I inherited responsibility for an archaic build and release framework when my predecessor moved on to leading an application development team. It was heavily customized mostly using PowerShell scripts invoked from command scripts.

The build and release tasks were all scripted in an enormous PowerShell script. My priority was to make this script understandable. It had a large number of functions followed by extensive control logic ending with a large switch based on its task parameter.

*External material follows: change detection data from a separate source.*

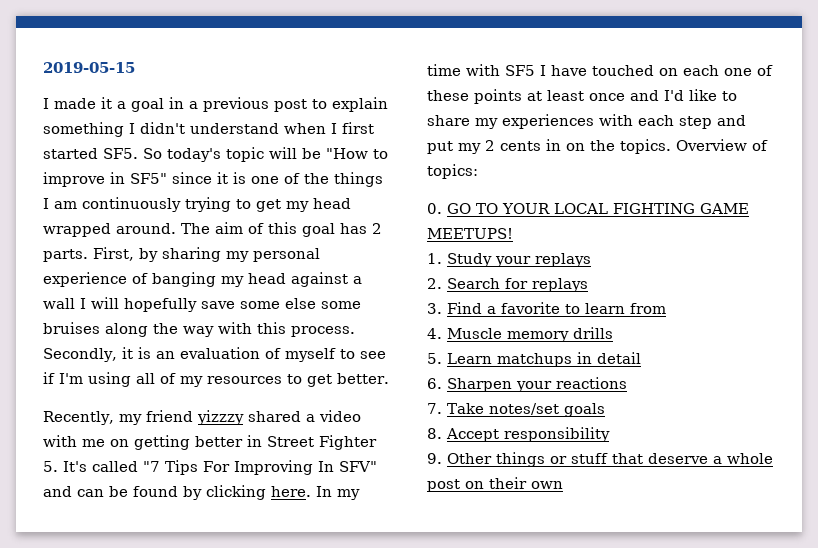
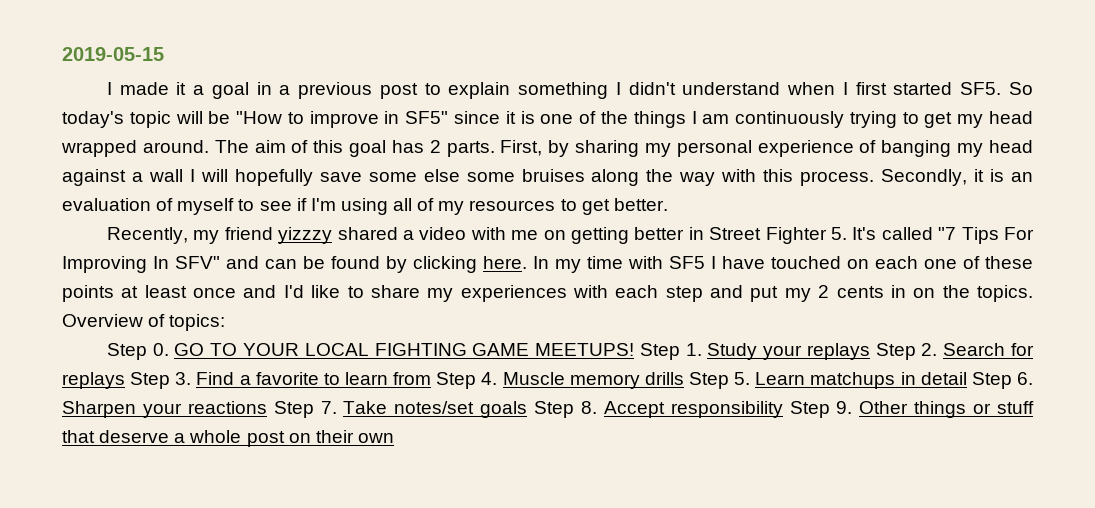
- 0. GO TO YOUR LOCAL FIGHTING GAME MEETUPS!
- 1. Study your replays
- 2. Search for replays
- 3. Find a favorite to learn from
- 4. Muscle memory drills
- 5. Learn matchups in detail
- 6. Sharpen your reactions
- 7. Take notes/set goals
- 8. Accept responsibility
- 9. Other things or stuff that deserve a whole post on their own
+ Step 0. GO TO YOUR LOCAL FIGHTING GAME MEETUPS! Step 1. Study your replays Step 2. Search for replays Step 3. Find a favorite to learn from Step 4. Muscle memory drills Step 5. Learn matchups in detail Step 6. Sharpen your reactions Step 7. Take notes/set goals Step 8. Accept responsibility Step 9. Other things or stuff that deserve a whole post on their own

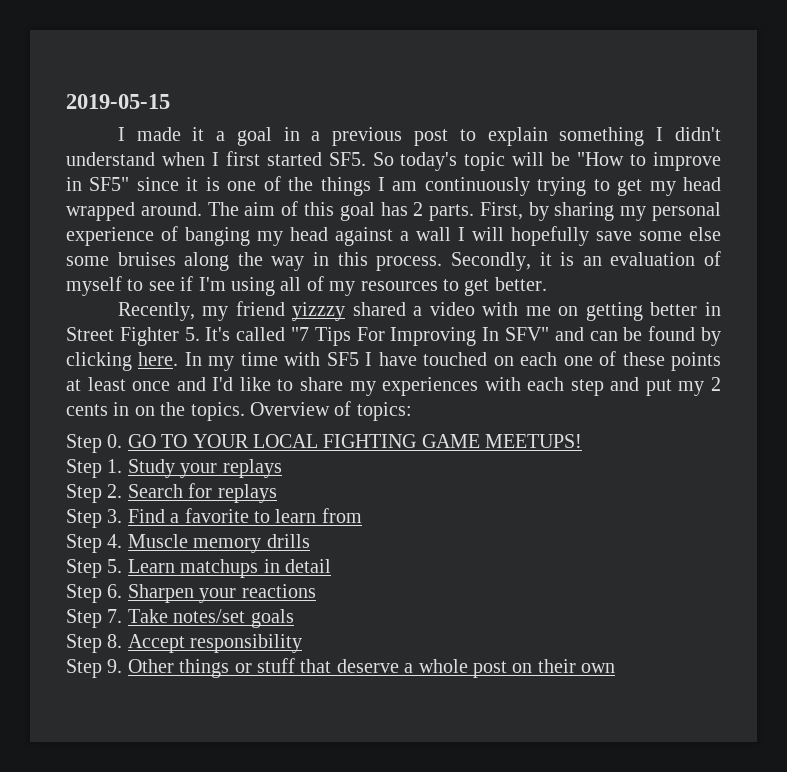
- First, by sharing my personal experience of banging my head against a wall I will hopefully save some else some bruises along the way with this process.
+ First, by sharing my personal experience of banging my head against a wall I will hopefully save some else some bruises along the way in this process.
- Step 0. GO TO YOUR LOCAL FIGHTING GAME MEETUPS! Step 1. Study your replays Step 2. Search for replays Step 3. Find a favorite to learn from Step 4. Muscle memory drills Step 5. Learn matchups in detail Step 6. Sharpen your reactions Step 7. Take notes/set goals Step 8. Accept responsibility Step 9. Other things or stuff that deserve a whole post on their own
+ Step 0. GO TO YOUR LOCAL FIGHTING GAME MEETUPS!
+ Step 1. Study your replays
+ Step 2. Search for replays
+ Step 3. Find a favorite to learn from
+ Step 4. Muscle memory drills
+ Step 5. Learn matchups in detail
+ Step 6. Sharpen your reactions
+ Step 7. Take notes/set goals
+ Step 8. Accept responsibility
+ Step 9. Other things or stuff that deserve a whole post on their own

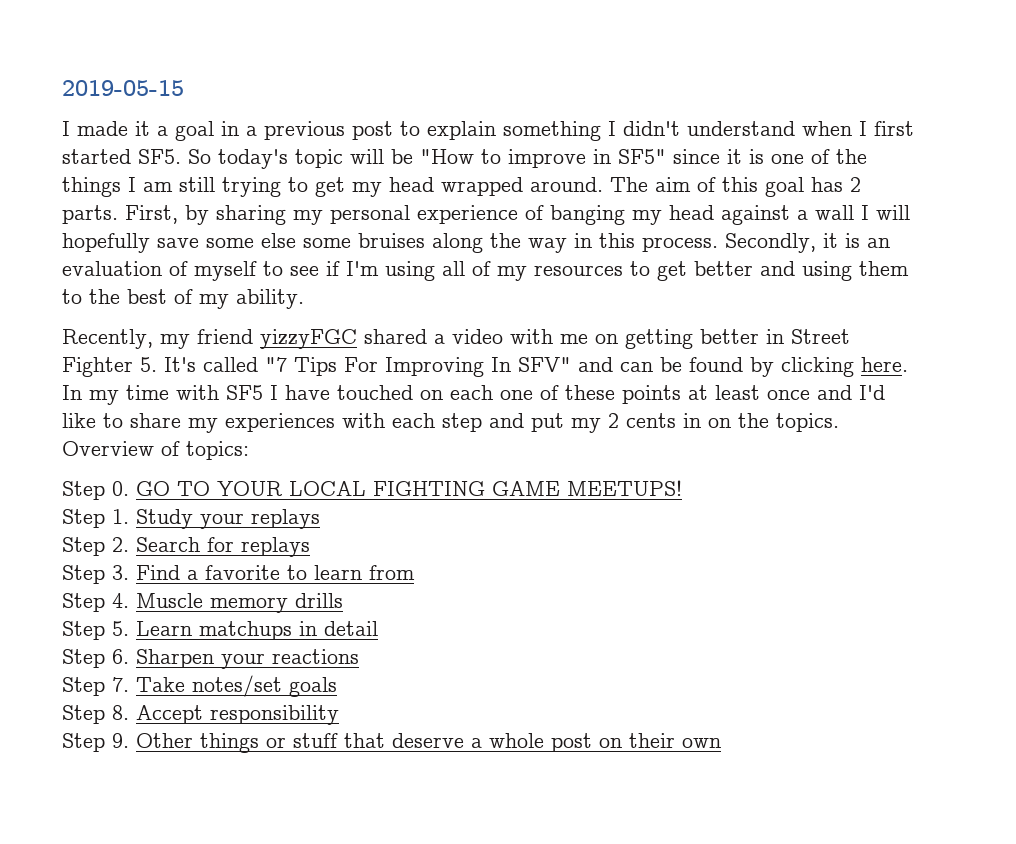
- I made it a goal in a previous post to explain something I didn't understand when I first started SF5. So today's topic will be "How to improve in SF5" since it is one of the things I am continuously trying to get my head wrapped around.
+ I made it a goal in a previous post to explain something I didn't understand when I first started SF5. So today's topic will be "How to improve in SF5" since it is one of the things I am still trying to get my head wrapped around.
- Secondly, it is an evaluation of myself to see if I'm using all of my resources to get better.
+ Secondly, it is an evaluation of myself to see if I'm using all of my resources to get better and using them to the best of my ability.
- Recently, my friend yizzzy shared a video with me on getting better in Street Fighter 5. It's called "7 Tips For Improving In SFV" and can be found by clicking here.
+ Recently, my friend yizzyFGC shared a video with me on getting better in Street Fighter 5. It's called "7 Tips For Improving In SFV" and can be found by clicking here.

A single script was a reasonable solution to the problem of deploying any changes to developers and build servers, but maintenance was a horror. It best suited me to use Windows Explorer to index the functions, and to use Notepad++ for viewing them.

I was very new to PowerShell, and identifying the functions, and their bodies struck me as beyond my ability. My natural tendency is to write a parser, and my colleague is a regex wizard. I was not happy with either approach.

My research lead me to Microsoft’s PowerShell parser: System.Management.Automation.Language.Parser. Getting it to parse a PowerShell script is straightforward:

$script=[System.Management.Automation.Language.Parser]::ParseFile($path, [ref]$tokens, [ref]$errors)

I spent some time poking around the syntax tree, and discovered that the function definitions are all top level statements. I first walked the statement list and this bit of PowerShell:

$script.EndBlock.Statements | ? { $_.Name -eq 'Out-FormattedXml' } | % { $_.Extent }


File                : C:\Dev\GTMBilling\artifact\Process_Dependencies.ps1
StartScriptPosition : System.Management.Automation.Language.InternalScriptPosition
EndScriptPosition   : System.Management.Automation.Language.InternalScriptPosition
StartLineNumber     : 7416
StartColumnNumber   : 1
EndLineNumber       : 7423
EndColumnNumber     : 2
Text                : Function Out-FormattedXml {
                        param (
                        $Xml = $Xml.OuterXML.Replace(' xmlns=""','') # I don't know where this comes from
                        Format-XMLIndent $Xml -Indent 2 | Out-File $FilePath -Encoding utf8
StartOffset         : 200999
EndOffset           : 201232

So to get the functions I just need to reference the Name and Text properties.

I packaged this into one of two scripts to extract the functions from a named script, and a second one to put them back, using a template of the script stripped of the functions.


I asked my predecessor to stand in for me when I was on leave, and he asked me to document the new version of the script. Specifically, he asked me for the dependencies between the functions. There are 278 of them, and it was not a job I wanted to do.

The AST of the script was the perfect tool to get this information. What I needed was a hash on the function names of the functions. Each record had two lists added of References and ReferencedBy links to other objects. Links from the script itself were also useful, so I made it a list of Executables instead of Functions.

Finding the references depended on searching the body of the function for commands invoking a function. I followed my natural inclination of walking through the semantic tree, but the program quickly became unmanageable.

The developers had followed the Visitor pattern on the AST. The calls are easy to locate using FindAll on each statement in the function definition to look for commands and check each if it is one of the functions. With the caller and callee in hand, the Referenced and ReferencedBy links are set.

What next?

My inexperience with PowerShell made me look for classes. It was an educational experience worth sharing.

I am revisiting this project to also show calls between modules.